Heavily supported by the world football governing body, FIFA, and its president Gianni Infantino, CAF had been due to launch the 8-team tournament in August as part of plans to raise the global profile of African clubs and generate increased revenue.
According to reports, a competition could launch as early as the 2024-25 season, with Saudi Arabia sponsoring a simplified eight-team tournament at launch .
The Super League, first mooted by Infantino in 2018 and announced by Motsepe, last October, is planned to have prize fund of $100m that includes $11.6m for the winner – almost $8m more than currently on offer for the winners of the African Champions League – and a solidarity fund that bring each of the 54 CAF member associations $1m towards football development annually .
The Super League plans have been in discussion for five years and when first announcing the tournament Infantino said that an African Super League would generate revenues of $100m, making it among the top ten leagues in the world.
In addition , he also planned an appeal to raise $1bn in order to give every African country a football stadium that complies with the specifications of FIFA.
With this development and the strengthening of ties between Saudi Football authorities and the games governors in Africa would boost a long-planned bid for the Kingdom to host the FIFA World Cup.
Last year Saudi Arabia’s Sports Minister, Prince Abdulaziz bin Turki Al Faisal says Saudi Arabia would love to host a future World Cup.
“Why not? Who wouldn’t want to host the World Cup?,” he said. “We host a lot of events in the region.
“Any country in the world would love to host the World Cup. It’s an amazing tournament and it’s good for every country to host such an event.
The Saudi prince comment highlights the growing rivalry between Saudi Arabia and Qatar which hosted glamorously and successfully the last World Cup The Saudis would love to balance the equation and even the scores by organizing and staging the Mundial in the nearest future.
Saudi Arabia and Qatar are heavily engaged in a proxy battle to be the epicenter of Asian soccer. The presidency of the Asian Football Confederation is vacant in 2027 and both have potential candidates lined up.
Since elections in February, the presidents of the Saudi and Qatari soccer federations — Yasser Almisehal and Sheikh Hamad Al Thani, respectively — are members of the FIFA Council, the executive body that makes the decisions in world soccer.
The neighbors and rivals were competing to host the 2027 Asian Cup, until a solution emerged that rewarded both.
Qatar stepped up when China handed back hosting rights to the 2023 edition, citing the Covid-19 pandemic, and that tournament will start in Doha in January. The AFC then awarded Saudi Arabia the 2027 edition — a likely audition for ambitions to stage a future World Cup, possibly in 2034.
The 2026 World Cup will be hosted in North America, with Canada, Mexico and the US sharing duties. The soonest the Kingdom could host the tournament is 2030 and no official host nation has yet been named.
Interestingly, no Nigerian club will feature in the inaugural edition of the African Super League, Enyimba of Aba was the only Nigerian side earlier listed to participate in the league, but the Peoples Elephant and some other big names in African football have been excluded from the competition.
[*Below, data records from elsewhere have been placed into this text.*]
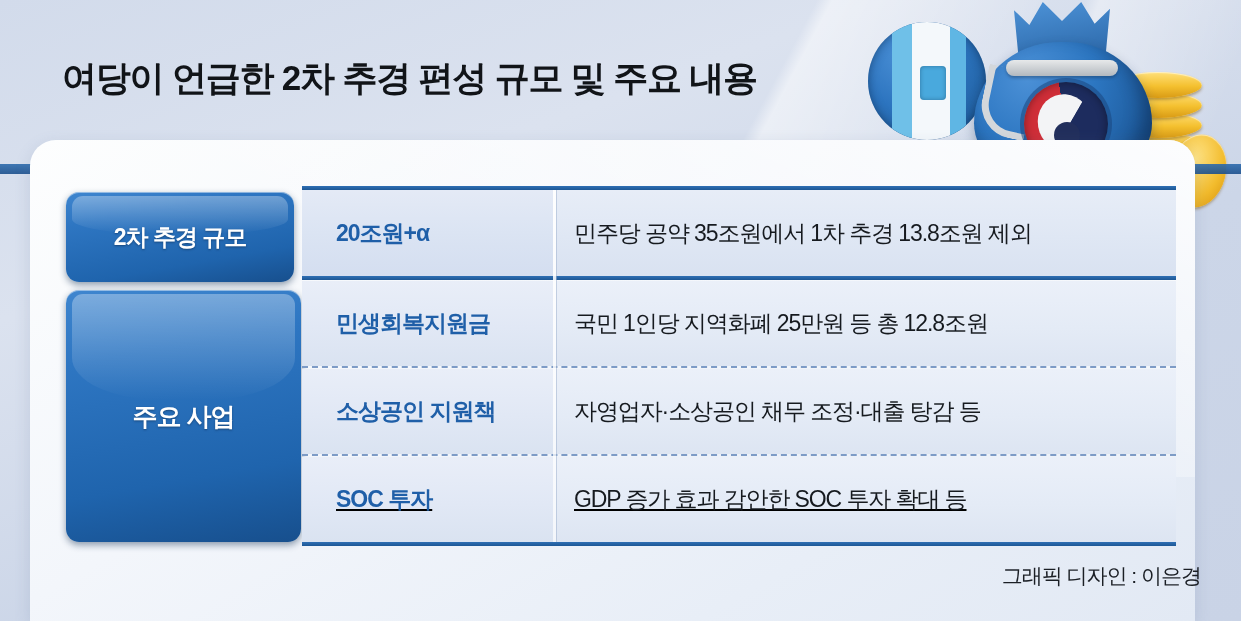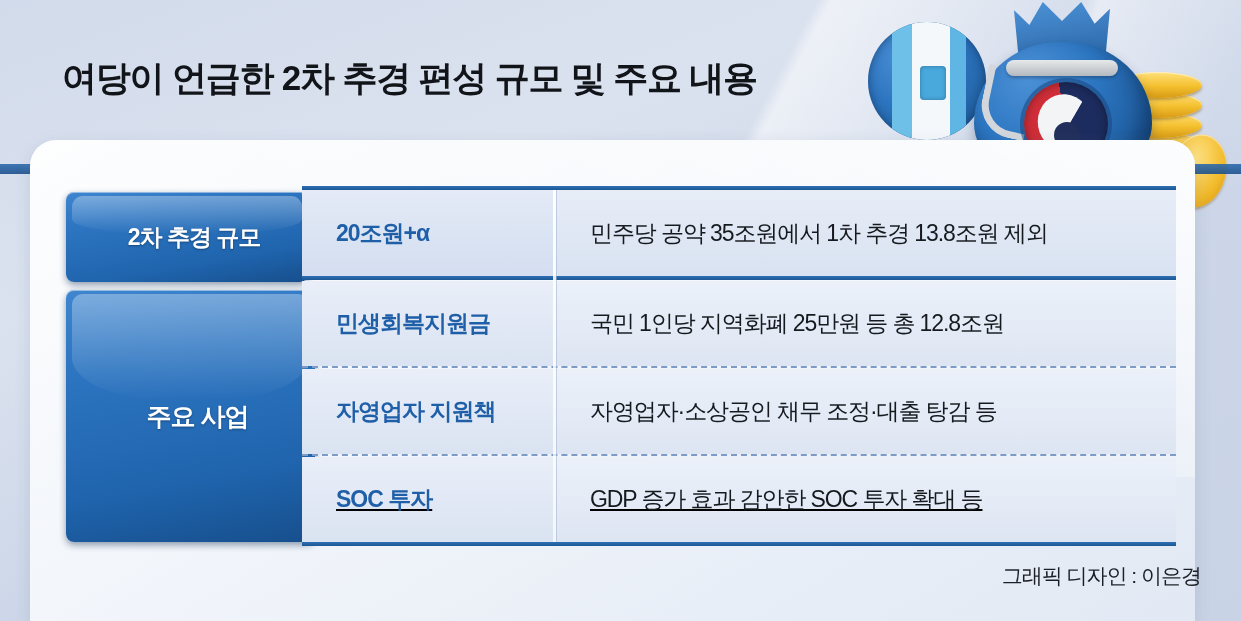--- a/index.html
+++ b/index.html
@@ -39,13 +39,12 @@
 
   
   .catbox{
-    position:absolute;border-radius:8px;
+    position:absolute;border-radius:13px;
     background:linear-gradient(170deg,#3f86cf 0%,#2e76c2 26%,#1f64ad 72%,#174f8d 100%);
     box-shadow:0 3px 7px rgba(12,42,78,.45), inset 0 1px 0 rgba(255,255,255,.45);
     display:flex;align-items:center;justify-content:center;
     color:#ffffff;font-weight:700;letter-spacing:-1px;
     text-shadow:0 1px 2px rgba(10,35,70,.5);
-    padding-left:14px;
   }
   .catbox:before{
     content:"";position:absolute;left:6px;right:6px;top:4px;height:42%;

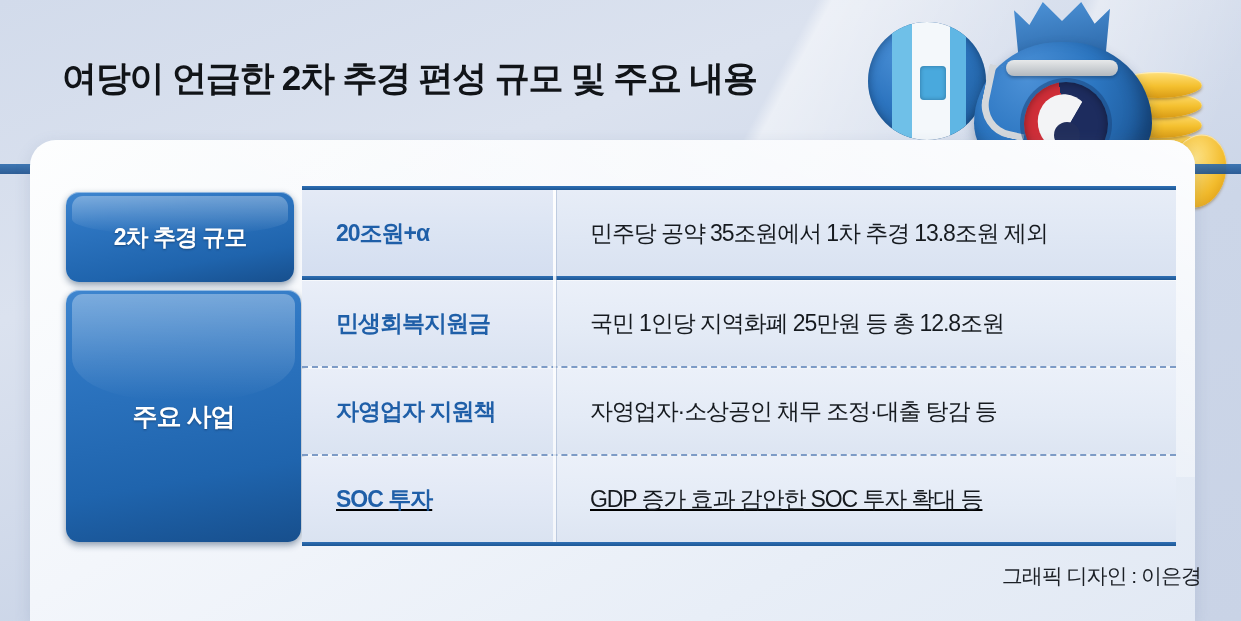--- a/index.html
+++ b/index.html
@@ -66,7 +66,7 @@
   }
   .trow .val{
     flex:1 1 auto;height:100%;
-    display:flex;align-items:center;padding-left:36px;box-sizing:border-box;
+    display:flex;align-items:center;padding-left:20px;box-sizing:border-box;
     font-size:23px;color:#161a1f;letter-spacing:-1.1px;white-space:nowrap;
     background:linear-gradient(180deg,#e7edf7 0%,#dfe7f4 55%,#d9e2f1 100%);
   }

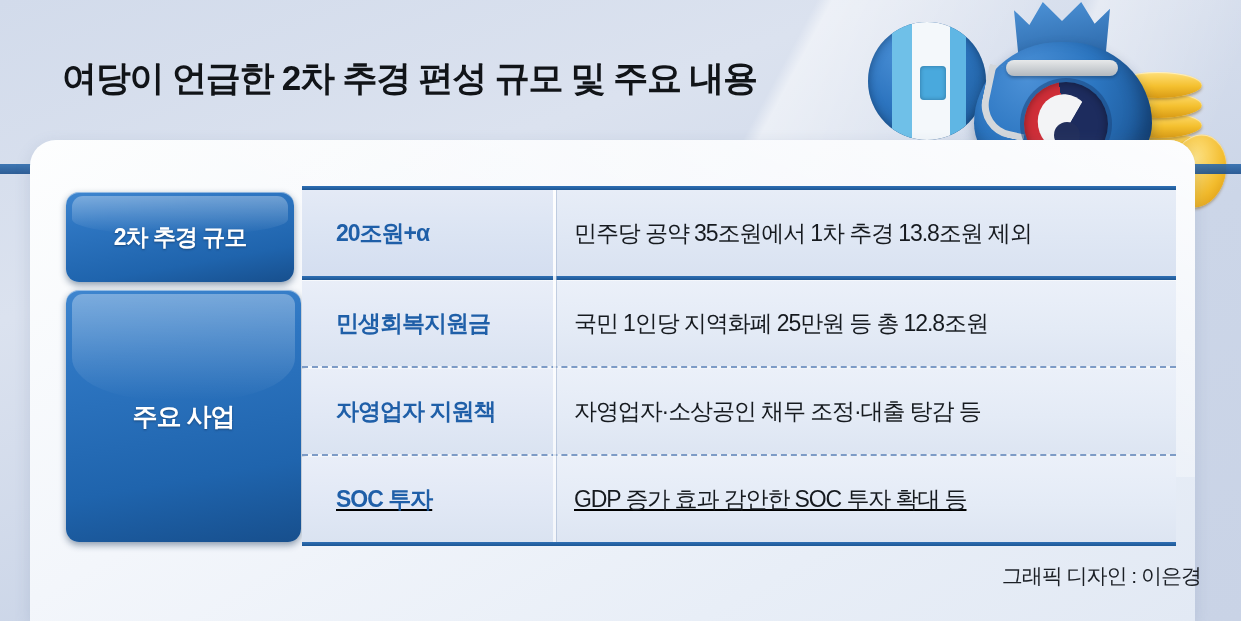--- a/index.html
+++ b/index.html
@@ -230,7 +230,7 @@
     <div class="sep dashed" id="sep-2"></div>
 
     <div class="trow alt" id="row-2">
-      <div class="key">자영업자 지원책</div>
+      <div class="key">소상공인 지원책</div>
       <div class="val">자영업자·소상공인 채무 조정·대출 탕감 등</div>
     </div>
     <div class="sep dashed" id="sep-3"></div>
The eight teams expected to feature in the inaugural edition are Al Ahly (Egypt), Petro de Luanda (Angola), TP Mazembe (DR Congo), Horoya (Guinea), Wydad Athletic Club (Morocco), Simba SC (Tanzania), Esperance de Tunis (Tunisia) and Mamelodi Sundowns of South Africa.
Raja Athletic Club of Morocco, Orlando Pirates and Kaizer Chiefs of South Africa, Etoile du Sahel of Tunisia, ASEC Mimosas of Cote d’Ivoire, and Zamalek of Egypt are some of the other big clubs excluded from the competition.